= Peripheral node addressin =

Peripheral node addressin, often referred to as PNAd, are glycoprotein ligands. More formally, the term includes "lymph" to specify the node: peripheral lymph node addressin.

PNAd is a critical component of the immune system, enabling the targeted migration of lymphocytes to the lymph nodes and facilitating an effective immune response. PNAd's role in lymphocyte homing is essential for the proper functioning of the immune system, as it ensures that lymphocytes can efficiently enter the lymph nodes to encounter and respond to foreign antigens, such as viruses and bacteria.

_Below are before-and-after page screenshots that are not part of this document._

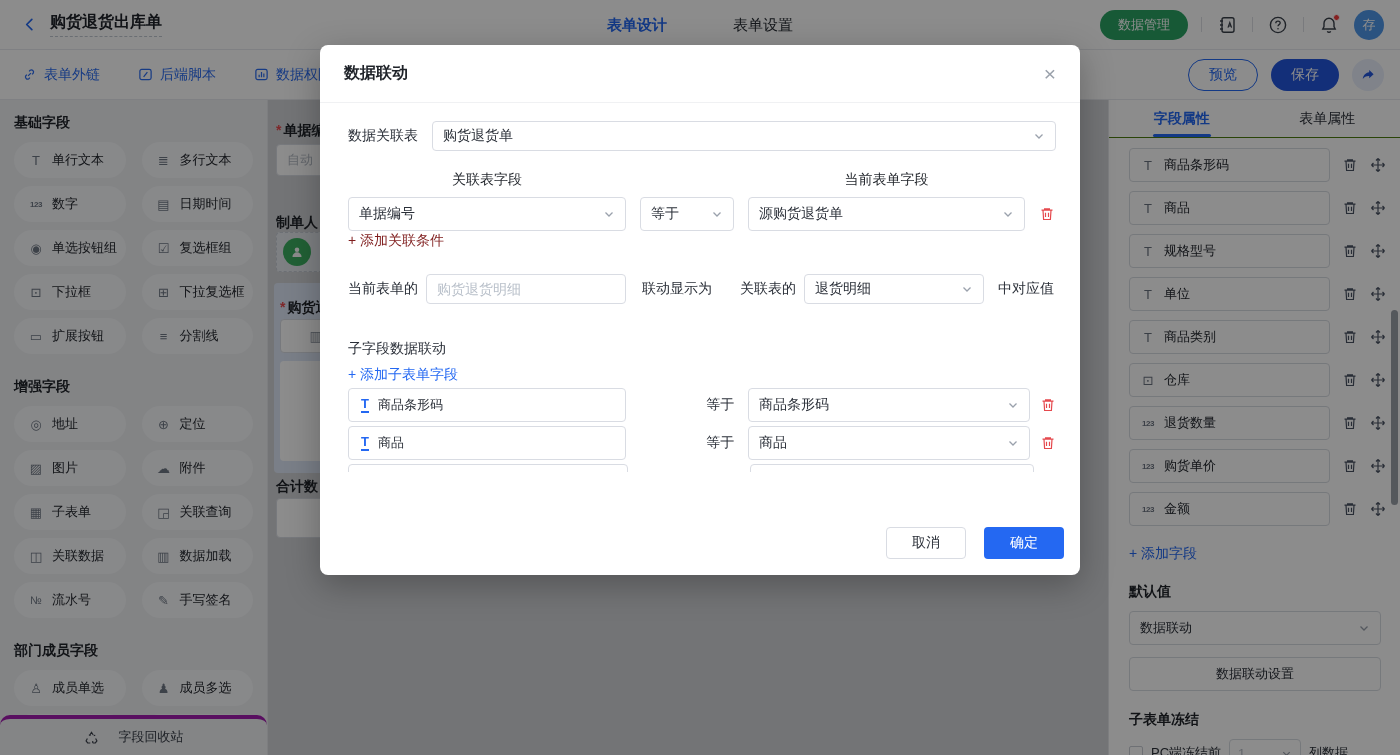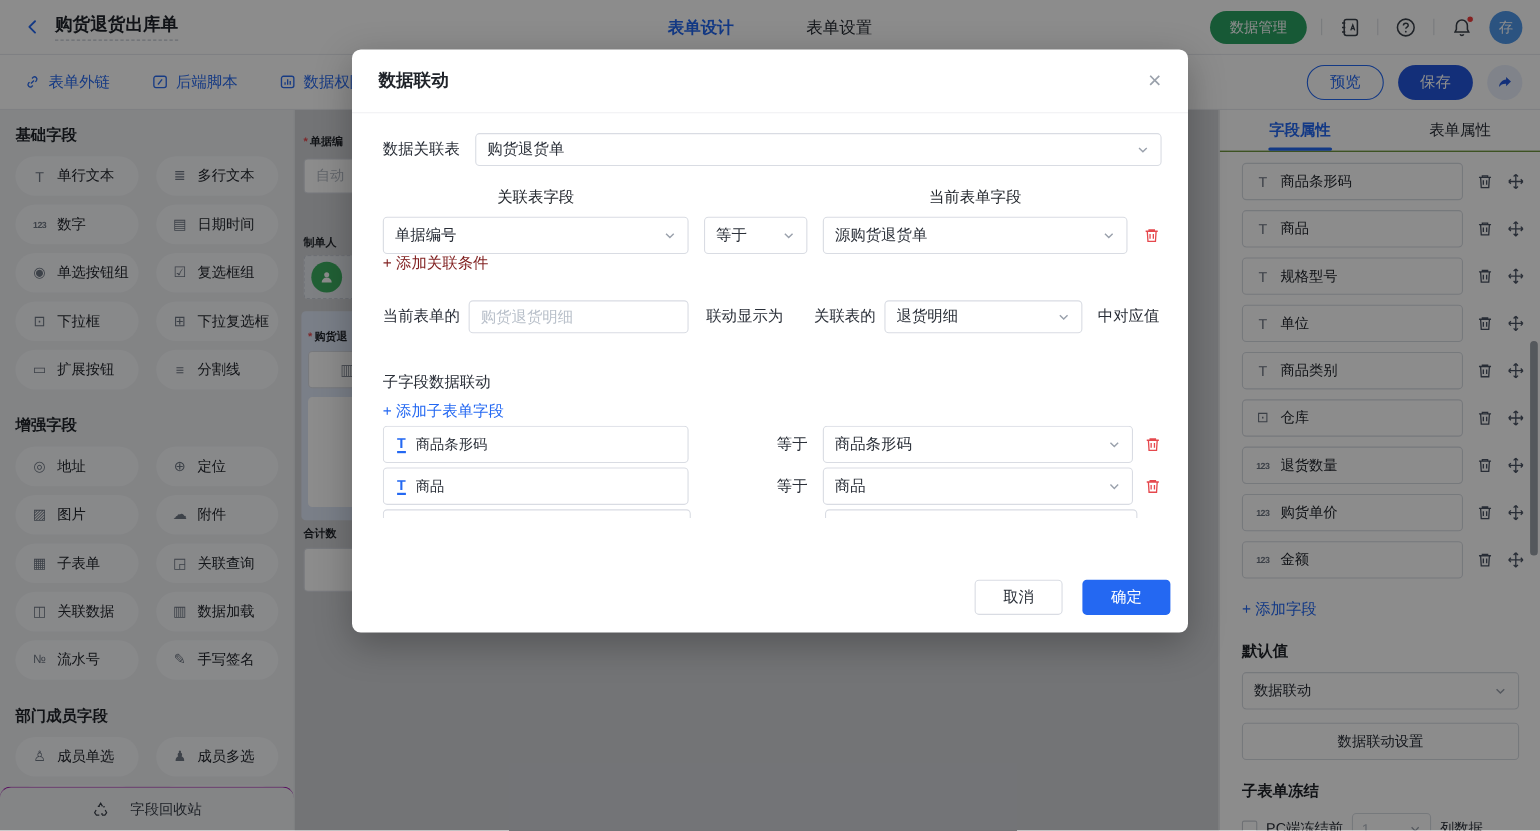--- a/index.html
+++ b/index.html
@@ -62,7 +62,7 @@
   
   .canvas { position:absolute; top:100px; left:268px; right:292px; bottom:0; background:#d2d4d8;
     overflow:hidden; z-index:0; }
-  .cv-label { position:absolute; font-size:10px; font-weight:700; color:#1f2329; white-space:nowrap; }
+  .cv-label { position:absolute; font-size:14px; font-weight:700; color:#1f2329; white-space:nowrap; }
   .req { color:#e5484d; margin-right:2px; font-weight:700; }
   .cv-input { position:absolute; background:#fff; border:1px solid #d9dce3; border-radius:4px;
     font-size:13px; color:#b4bac3; display:flex; align-items:center; padding:0 10px; }

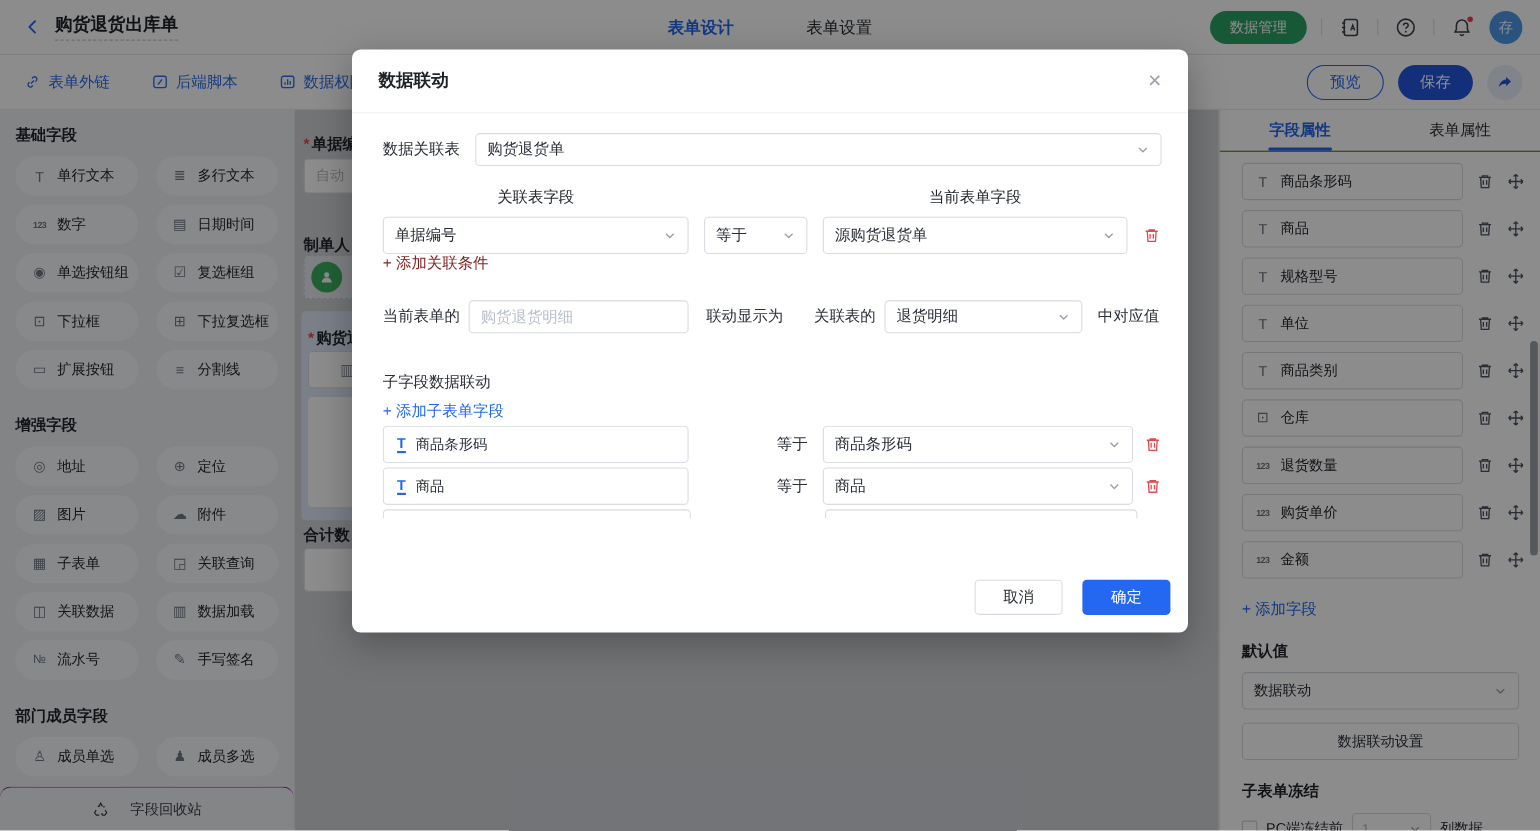--- a/index.html
+++ b/index.html
@@ -56,7 +56,7 @@
   .tico[data-glyph="serial"] { font-size:11px; }
   .tlabel { font-size:13px; color:#23272e; white-space:nowrap; }
   .recyclebar { position:absolute; left:0; right:0; bottom:0; height:40px; background:#f1f2f5;
-    border-top:1px solid #a21caf; border-radius:10px 10px 0 0; display:flex; align-items:center;
+    border-top:4px solid #a21caf; border-radius:10px 10px 0 0; display:flex; align-items:center;
     justify-content:center; gap:20px; font-size:13px; color:#3a404a; cursor:pointer; }
 
   

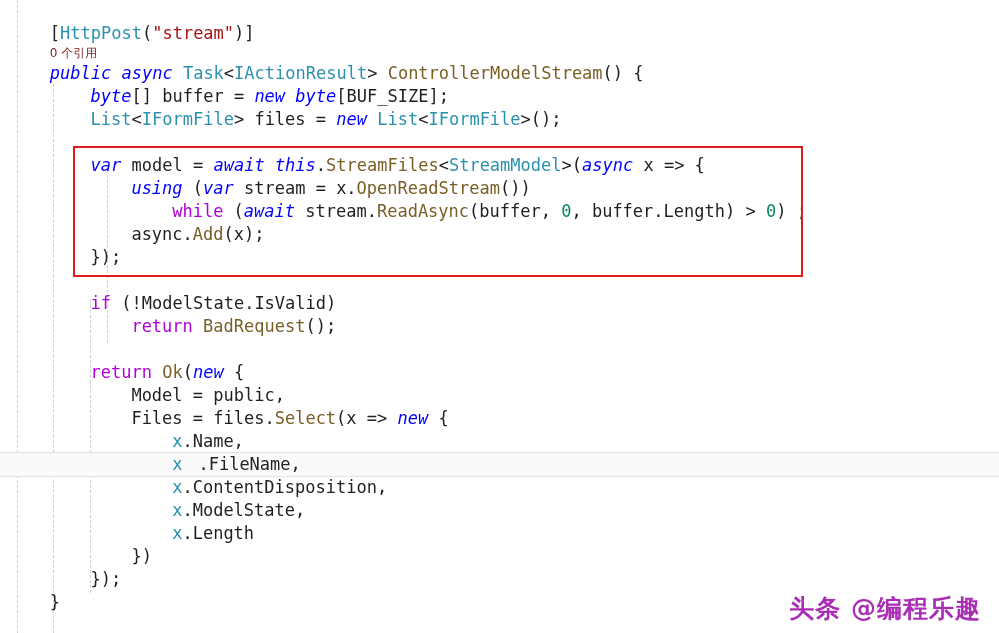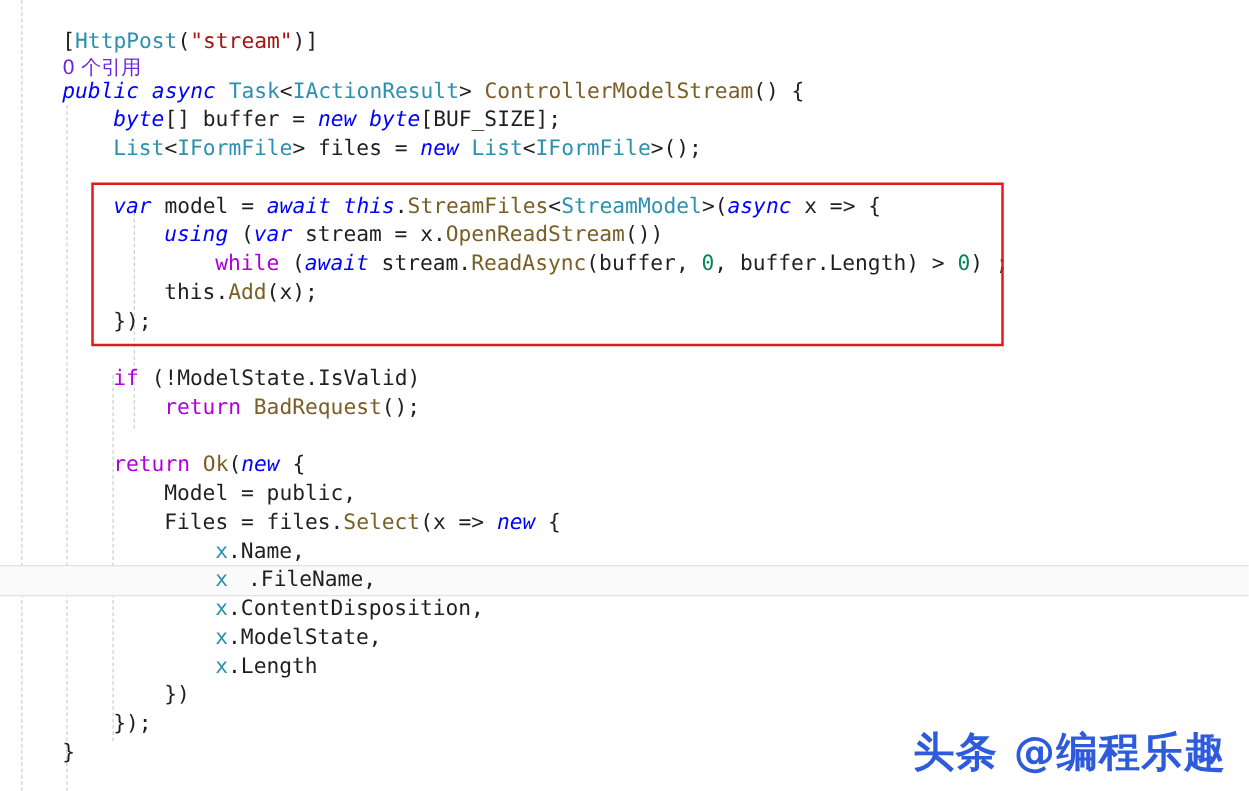--- a/index.html
+++ b/index.html
@@ -98,8 +98,8 @@
     height: 17px;
     line-height: 17px;
     white-space: pre;
-    font-size: 16px;
-    color: #6d28d9;
+    font-size: 12px;
+    color: #7f1d1d;
     font-family: "DejaVu Sans", "Liberation Sans", sans-serif;
   }
 

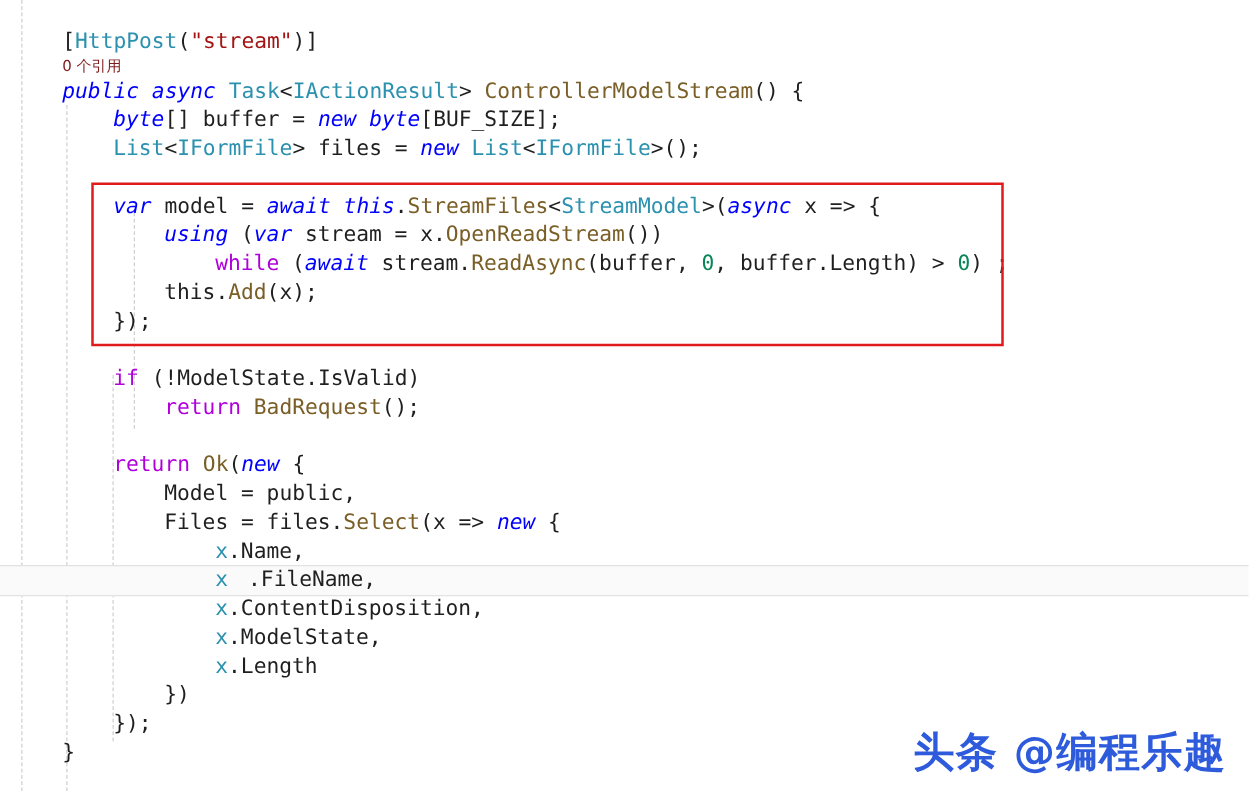--- a/index.html
+++ b/index.html
@@ -140,7 +140,7 @@
       <div class="line" style="position: absolute; left: 0px; top: 154px; width: 999px;"><span style="display: inline-block; width: 90.6px;"></span><span class="kw" style="color: rgb(0, 0, 255);">var</span><span class="pln" style="color: rgb(31, 31, 31);"> model = </span><span class="kw" style="color: rgb(0, 0, 255);">await</span><span class="pln" style="color: rgb(31, 31, 31);"> </span><span class="kw" style="color: rgb(0, 0, 255);">this</span><span class="pln" style="color: rgb(31, 31, 31);">.</span><span class="mth" style="color: rgb(121, 94, 38);">StreamFiles</span><span class="pln" style="color: rgb(31, 31, 31);">&lt;</span><span class="typ" style="color: rgb(43, 145, 175);">StreamModel</span><span class="pln" style="color: rgb(31, 31, 31);">&gt;(</span><span class="kw" style="color: rgb(0, 0, 255);">async</span><span class="pln" style="color: rgb(31, 31, 31);"> x =&gt; {</span></div>
       <div class="line" style="position: absolute; left: 0px; top: 177px; width: 999px;"><span style="display: inline-block; width: 131.4px;"></span><span class="kw" style="color: rgb(0, 0, 255);">using</span><span class="pln" style="color: rgb(31, 31, 31);"> (</span><span class="kw" style="color: rgb(0, 0, 255);">var</span><span class="pln" style="color: rgb(31, 31, 31);"> stream = x.</span><span class="mth" style="color: rgb(121, 94, 38);">OpenReadStream</span><span class="pln" style="color: rgb(31, 31, 31);">())</span></div>
       <div class="line" style="position: absolute; left: 0px; top: 200px; width: 999px;"><span style="display: inline-block; width: 172.2px;"></span><span class="ctl" style="color: rgb(175, 0, 219);">while</span><span class="pln" style="color: rgb(31, 31, 31);"> (</span><span class="kw" style="color: rgb(0, 0, 255);">await</span><span class="pln" style="color: rgb(31, 31, 31);"> stream.</span><span class="mth" style="color: rgb(121, 94, 38);">ReadAsync</span><span class="pln" style="color: rgb(31, 31, 31);">(buffer, </span><span class="num" style="color: rgb(9, 134, 88);">0</span><span class="pln" style="color: rgb(31, 31, 31);">, buffer.</span><span class="pln" style="color: rgb(31, 31, 31);">Length</span><span class="pln" style="color: rgb(31, 31, 31);">) &gt; </span><span class="num" style="color: rgb(9, 134, 88);">0</span><span class="pln" style="color: rgb(31, 31, 31);">) ;</span></div>
-      <div class="line" style="position: absolute; left: 0px; top: 223px; width: 999px;"><span style="display: inline-block; width: 131.4px;"></span><span class="pln" style="color: rgb(31, 31, 31);">this.</span><span class="mth" style="color: rgb(121, 94, 38);">Add</span><span class="pln" style="color: rgb(31, 31, 31);">(x);</span></div>
+      <div class="line" style="position: absolute; left: 0px; top: 223px; width: 999px;"><span style="display: inline-block; width: 131.4px;"></span><span class="pln" style="color: rgb(31, 31, 31);">async.</span><span class="mth" style="color: rgb(121, 94, 38);">Add</span><span class="pln" style="color: rgb(31, 31, 31);">(x);</span></div>
       <div class="line" style="position: absolute; left: 0px; top: 246px; width: 999px;"><span style="display: inline-block; width: 90.6px;"></span><span class="pln" style="color: rgb(31, 31, 31);">});</span></div>
       <div class="line" style="position: absolute; left: 0px; top: 269px; width: 999px;">&nbsp;</div>
       <div class="line" style="position: absolute; left: 0px; top: 292px; width: 999px;"><span style="display: inline-block; width: 90.6px;"></span><span class="ctl" style="color: rgb(175, 0, 219);">if</span><span class="pln" style="color: rgb(31, 31, 31);"> (!ModelState.</span><span class="pln" style="color: rgb(31, 31, 31);">IsValid</span><span class="pln" style="color: rgb(31, 31, 31);">)</span></div>

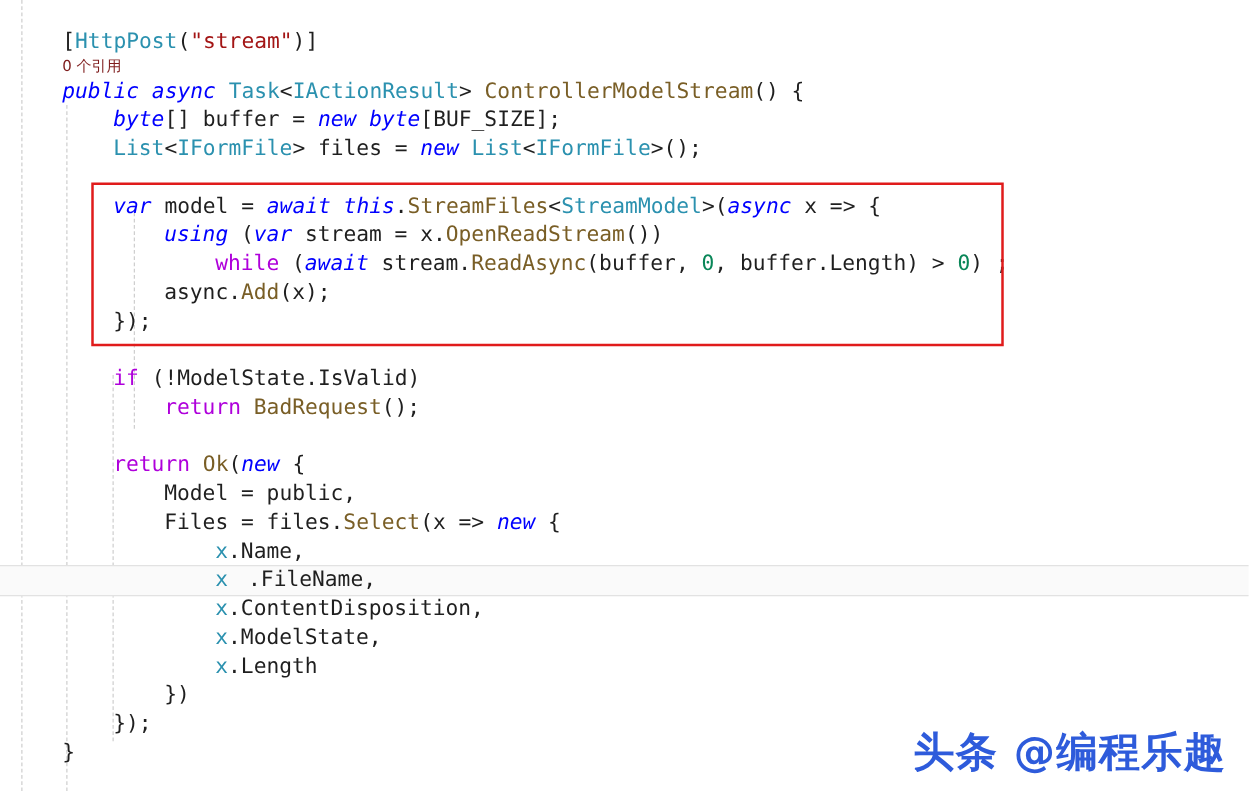--- a/index.html
+++ b/index.html
@@ -109,9 +109,9 @@
     right: 18px;
     bottom: 8px;
     font-family: "DejaVu Sans", "Liberation Sans", sans-serif;
-    font-size: 33px;
+    font-size: 25px;
     font-weight: 700;
-    color: #1d4ed8;
+    color: #a21caf;
     text-shadow: 1px 1px 0 rgba(255,255,255,0.9);
     letter-spacing: 1px;
     opacity: 0.92;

PNAd is a type of cell adhesion molecule found on the surface of high endothelial venules (HEVs) in lymph nodes. It plays a crucial role in the immune system by facilitating the migration of lymphocytes, a type of white blood cell, from the bloodstream to the lymph nodes where they participate in immune responses.

The process of lymphocyte migration from the bloodstream to the lymph nodes is called lymphocyte homing. PNAd plays a key role in this process by interacting with L-selectin, which is present on the surface of lymphocytes. The adhesion molecule L-selectin binds to sulfated carbohydrate ligands on high endothelial venules (HEV). The binding between PNAd and L-selectin allows lymphocytes to slow down and roll along the inner surface of HEVs. This rolling action enables lymphocytes to come into close contact with other molecules called chemokines, which trigger the firm adhesion and subsequent transmigration of lymphocytes across the endothelial cells and into the lymph node.